- PROBLEM DETAILS: In the entries below, find each line with the word "brief" and pull it out.

- AVAILABLE DATA:
────

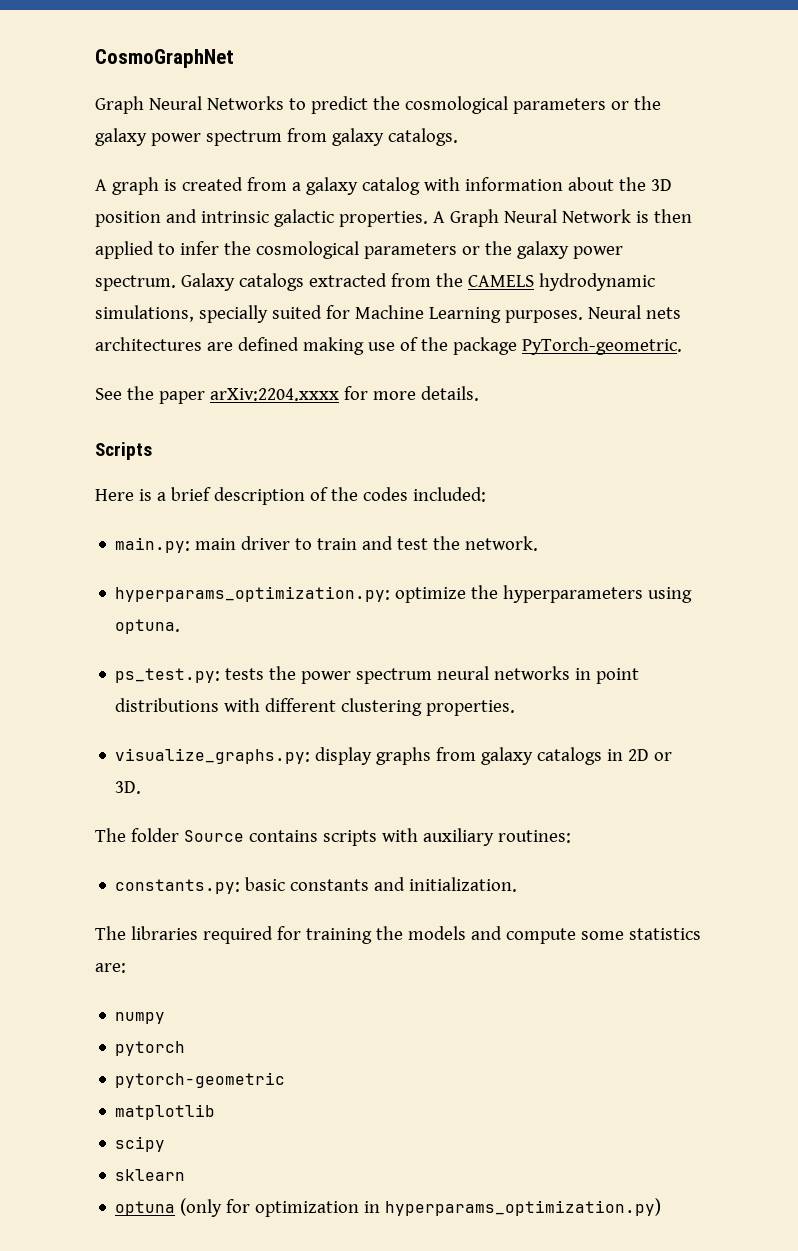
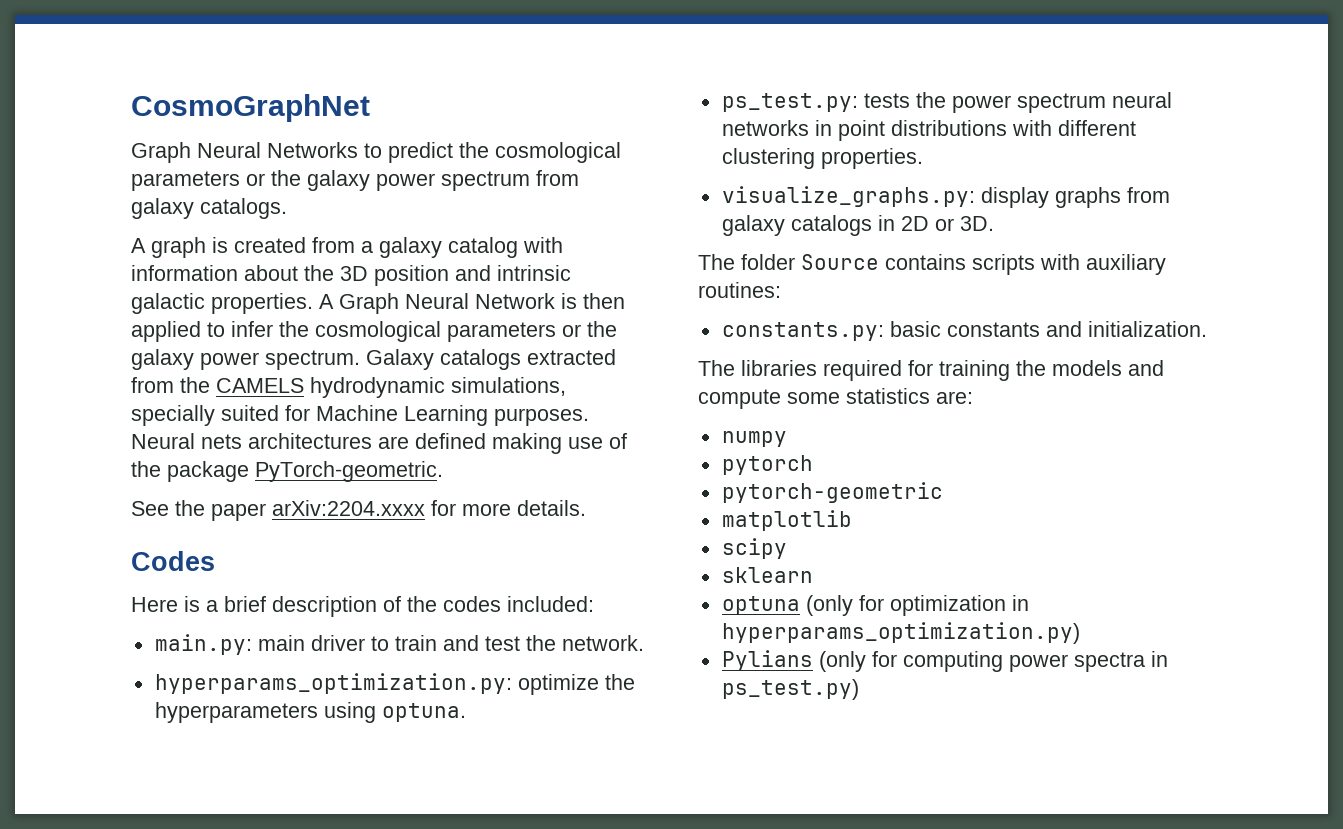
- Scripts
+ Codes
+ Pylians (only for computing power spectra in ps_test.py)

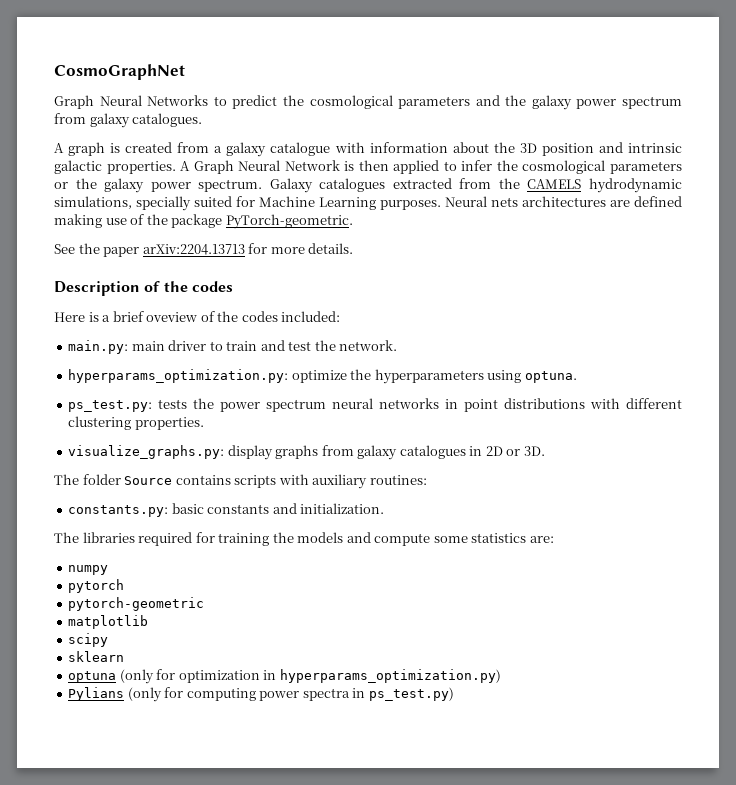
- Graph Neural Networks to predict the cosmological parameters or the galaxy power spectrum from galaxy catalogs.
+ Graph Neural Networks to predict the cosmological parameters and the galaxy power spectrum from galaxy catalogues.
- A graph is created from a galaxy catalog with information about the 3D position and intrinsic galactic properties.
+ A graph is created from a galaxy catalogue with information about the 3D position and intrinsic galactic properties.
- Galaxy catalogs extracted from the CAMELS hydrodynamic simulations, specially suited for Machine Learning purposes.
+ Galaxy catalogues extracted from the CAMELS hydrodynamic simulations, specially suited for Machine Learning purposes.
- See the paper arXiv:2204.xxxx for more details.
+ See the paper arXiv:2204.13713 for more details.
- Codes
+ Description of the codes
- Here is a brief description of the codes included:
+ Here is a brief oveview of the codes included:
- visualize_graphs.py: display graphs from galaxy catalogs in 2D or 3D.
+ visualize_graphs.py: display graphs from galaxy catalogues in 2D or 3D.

────

- WRITTEN SOLUTION:
- Here is a brief description of the codes included:
+ Here is a brief oveview of the codes included:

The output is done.